Le magasin des suicides

Le magasin des Suicides est l’adaptation – quelque peu décevante- de l’excellent roman éponyme de Jean Teulé qui recelait pourtant un immense potentiel comique et dramatique. Soit une ville morne où les gens sont si désespérés que le seul commerce qui prospère, celui des Tuvache , est spécialisé dans la vente d’objets ou produits permettant d’en finir avec la vie. La reconstitution de la boutique, également temps d’exposition des différents personnages, est plutôt réussie: on pénètre dans le magasin des suicides comme dans une caverne d’Ali Baba. Poisons en tout genre, nœuds coulant, sabres japonais et autres trouvailles des quatre coins du monde pour une mort au plus près des envies ou de la personnalité du suicidé.

Des mélodies guillerettes viennent ponctuer chaque moment décisif de l’action, accentuant un peu plus la dimension absurde des événements. Techniquement, les décors et les personnages ont un petit côté BD bien sympathique, on est bien dans un univers visuel personnel. Côté caractérisation, on pense à la famille Adams pour les adolescents Tuvache mais parfois aussi aux Bidochons pour l’aspect mesquin du couple de commerçants âpres au gain. Et c’est là où le bat blesse: le scenario évacue rapidement les ambivalences des personnages de Jean Teulé pour tirer le film vers la comédie grand public un peu niaise avec happy-end final. Les Tuvache, gagnés par la morosité ambiante, se suicideront-ils? Leur fils cadet parviendra-t-il à rendre leur sourire aux habitants de la ville?

On ne comprend ni les états-d’âmes du couple Tuvache, présentés comme des commerçants sans scrupules, ni les motivations du petit dernier, rejeton tout souriant de la famille, qui s’évertue à donner du bonheur et du plaisir autour de lui. Au final, un récit en deux temps, avec une deuxième partie menée tambour battant qui expédie tous les enjeux dramatiques en moins de 20 minutes pour offrir une farandole finale toute dégoulinante de bons sentiments.

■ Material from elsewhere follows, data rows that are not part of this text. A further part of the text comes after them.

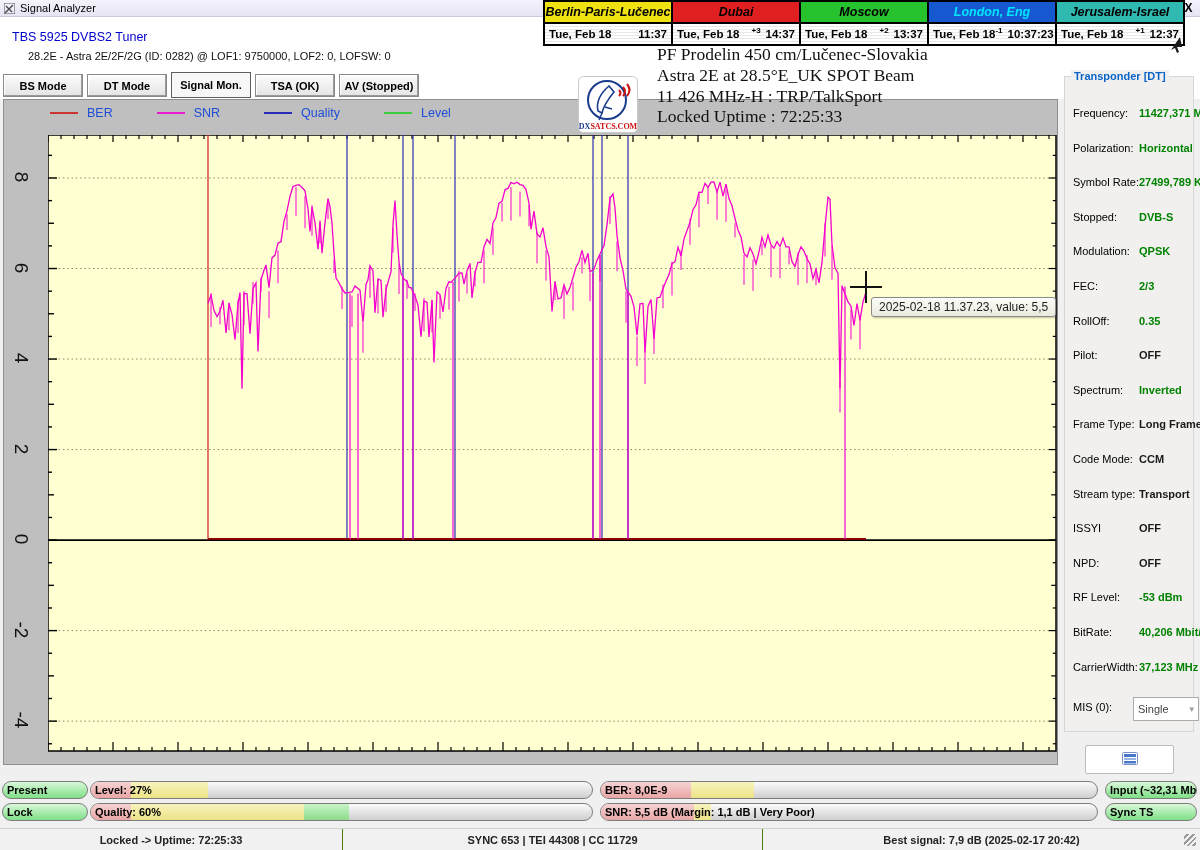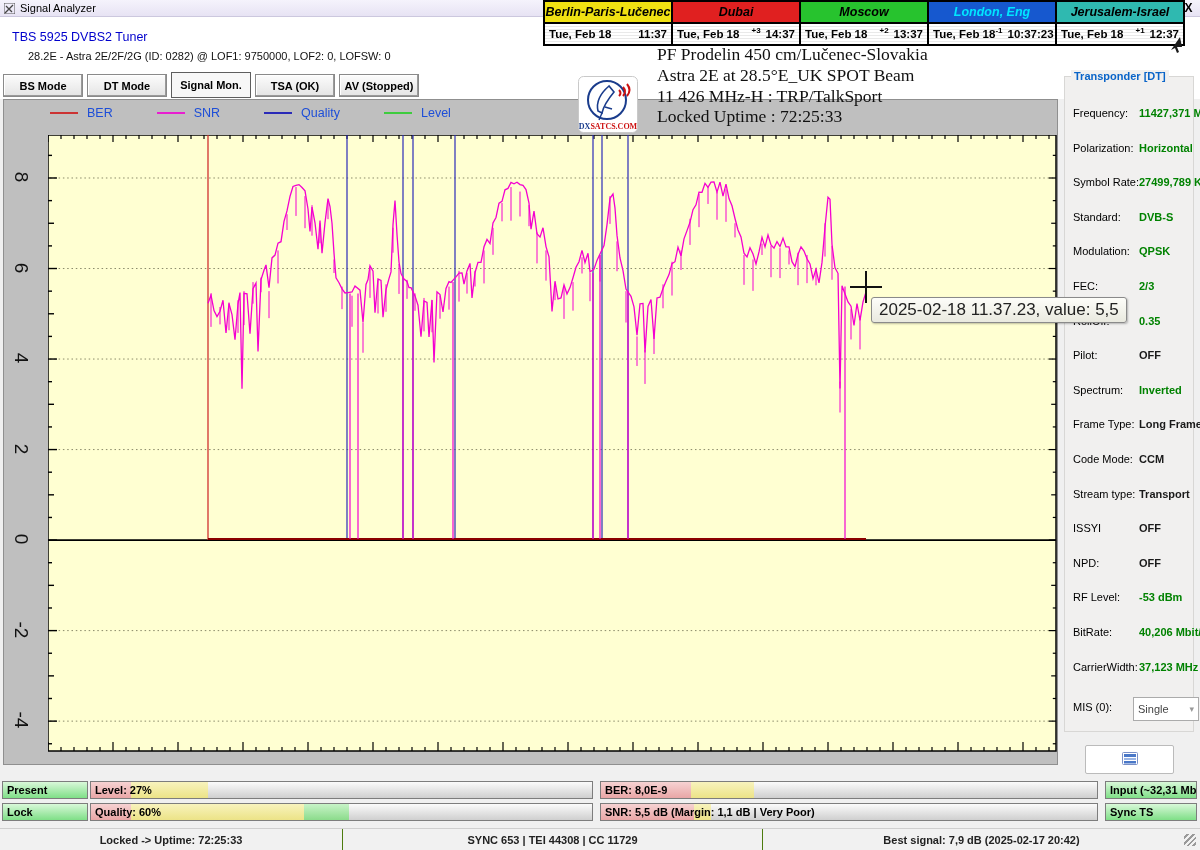"Standard:" span.tp-label { text: Standard -> Stopped }
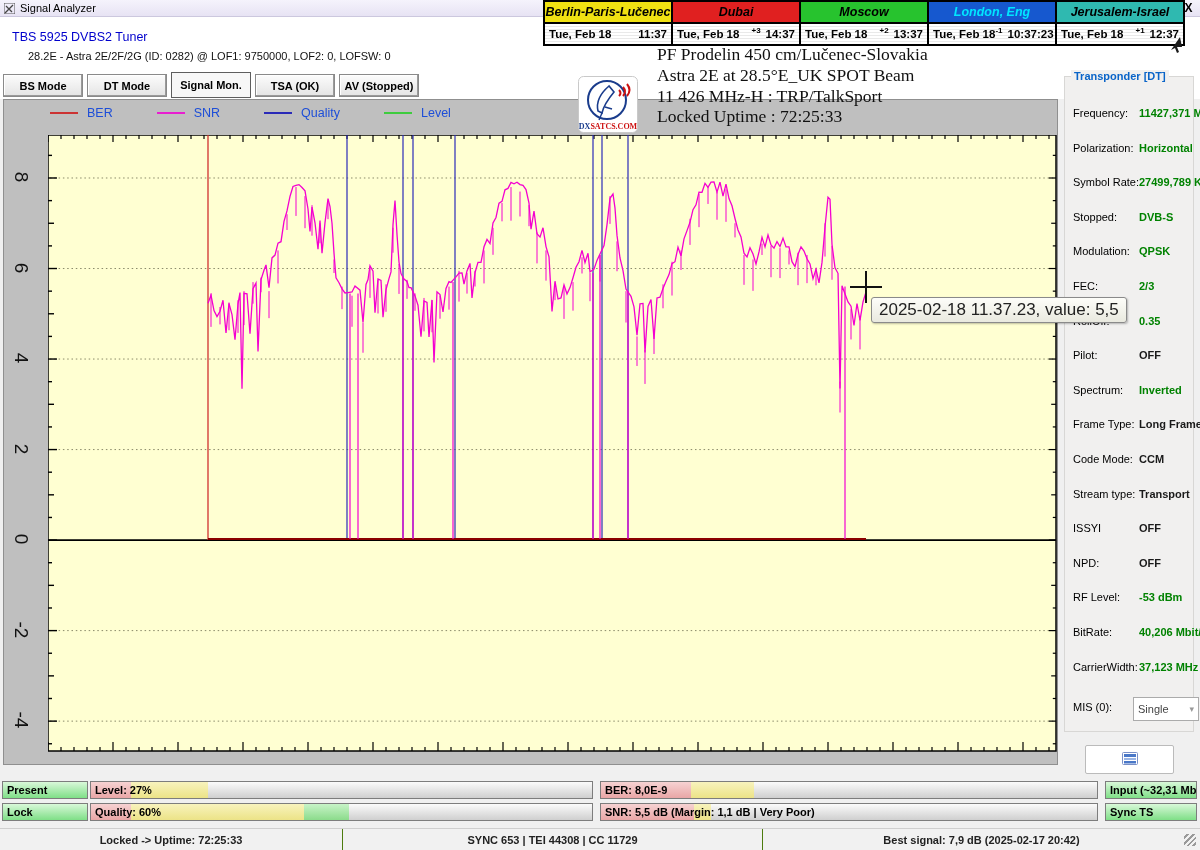"2025-02-18 11.37.23, value: 5,5" #tooltip { font-size: 17px -> 12px }
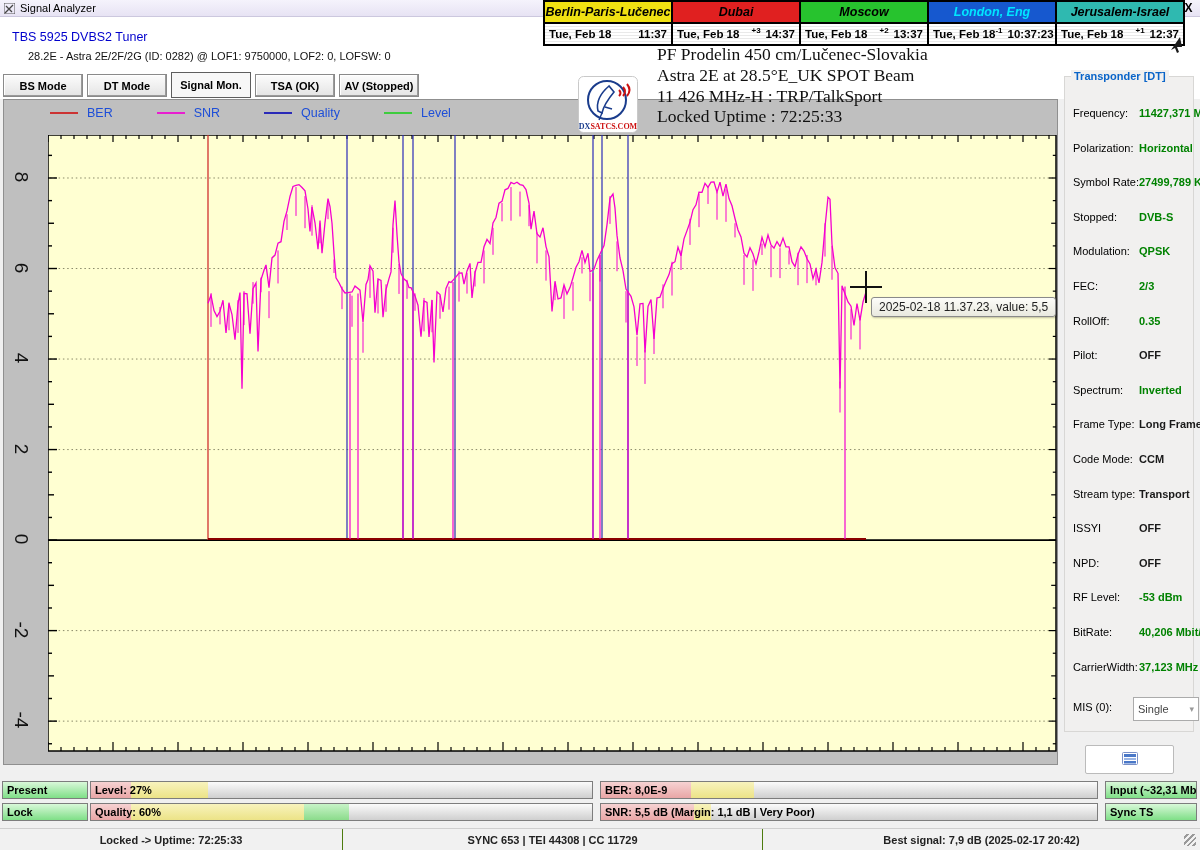"Present" .bar { border-radius: 0 -> 9px }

Reste la dimension sarcastique et morale du film, elle-aussi sous exploitée dans la deuxième partie du récit, bien qu’elle pose une question brûlante d’actualité. En ces temps incertains où les médias agitent autant de peurs (récession économique, violences urbaines, désastres écologiques et sanitaires) on est en droit de se demander: sommes-nous réellement en crise ou tente-t-on de nous le faire croire?

Rien que pour ça, Le Magasin des Suicides mérite un petit détour au cinéma. On appréciera sa première partie caustique et on lui pardonnera aisément son happy end final: après tout, il faut parfois nous rappeler que le bonheur, c’est aussi simple qu’une bonne crêpe chaude.